#### Task requirements:
Needed from the data below: every line from the one with "color: #7f1d1d ->" up to and including the one with "align-items: none ->", repeated exactly and with nothing else.

#### Data shown:
--- START ---

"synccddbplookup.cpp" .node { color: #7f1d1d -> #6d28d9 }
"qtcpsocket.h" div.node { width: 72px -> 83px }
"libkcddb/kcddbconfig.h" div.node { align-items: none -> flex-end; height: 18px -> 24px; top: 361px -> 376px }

--- END ---
--- START ---

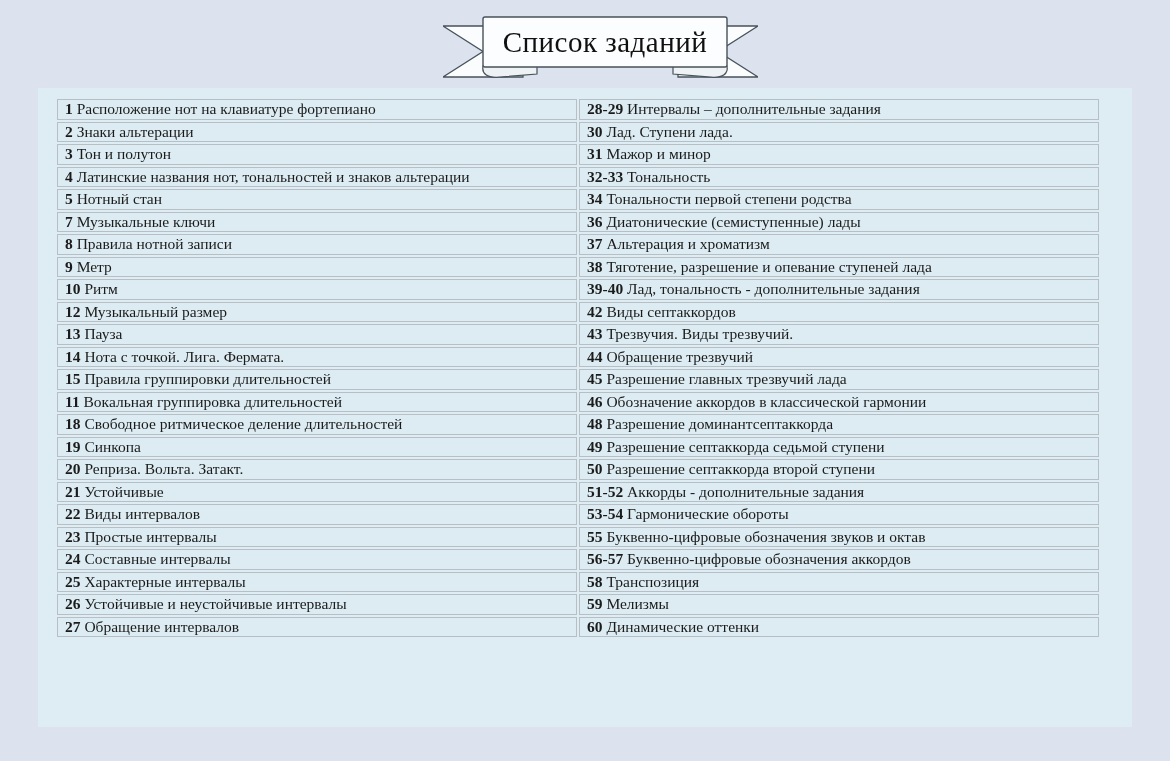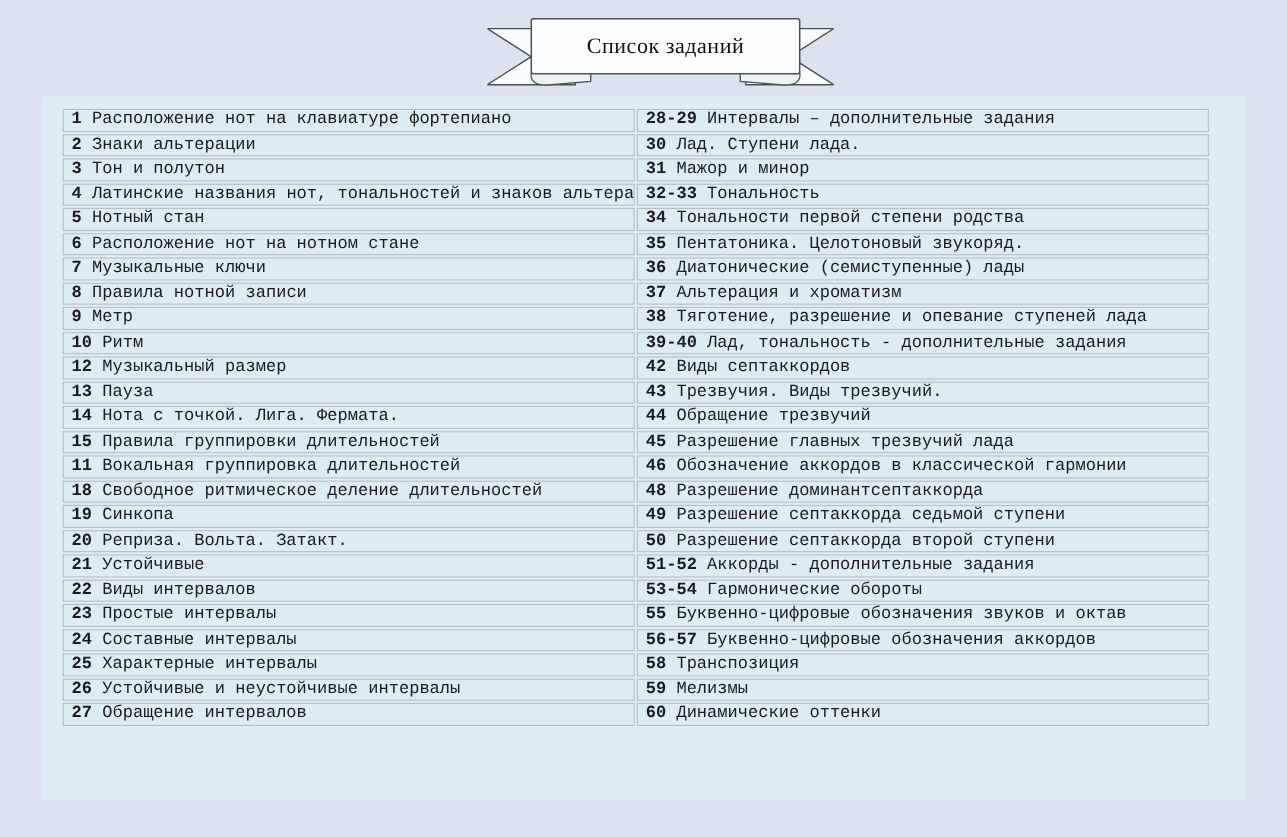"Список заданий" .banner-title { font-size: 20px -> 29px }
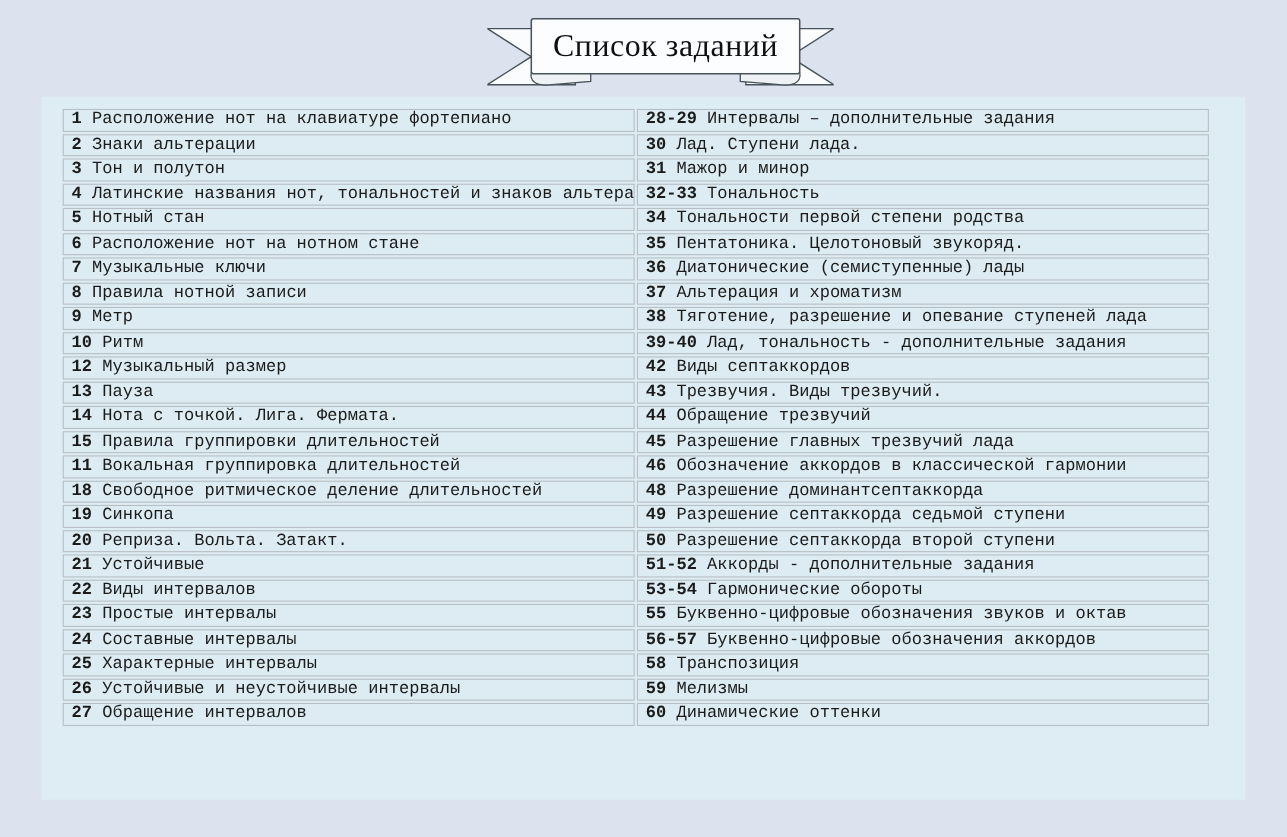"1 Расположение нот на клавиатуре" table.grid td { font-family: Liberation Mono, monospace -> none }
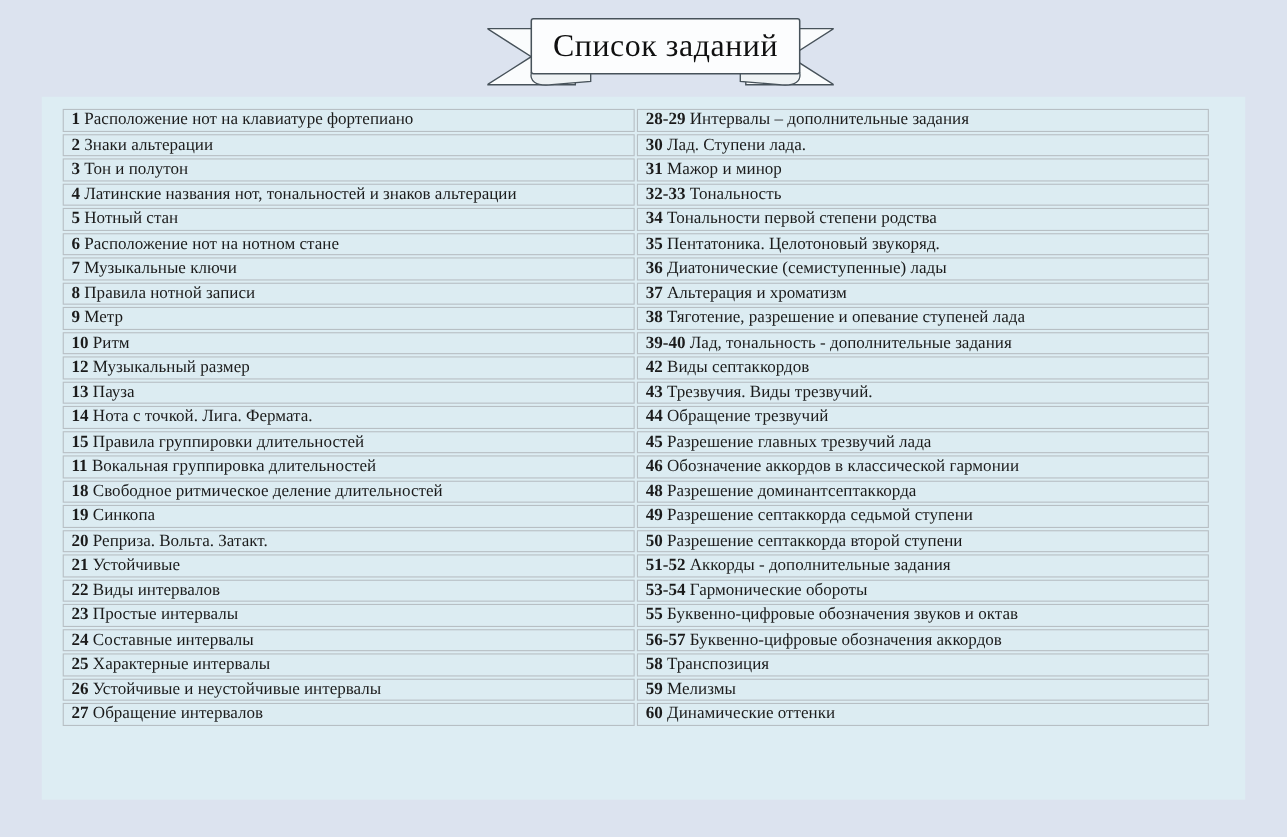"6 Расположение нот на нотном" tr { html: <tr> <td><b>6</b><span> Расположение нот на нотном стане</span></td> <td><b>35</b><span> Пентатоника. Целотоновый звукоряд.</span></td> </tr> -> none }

--- END ---

#### Exercise output:
"synccddbplookup.cpp" .node { color: #7f1d1d -> #6d28d9 }
"qtcpsocket.h" div.node { width: 72px -> 83px }
"libkcddb/kcddbconfig.h" div.node { align-items: none -> flex-end; height: 18px -> 24px; top: 361px -> 376px }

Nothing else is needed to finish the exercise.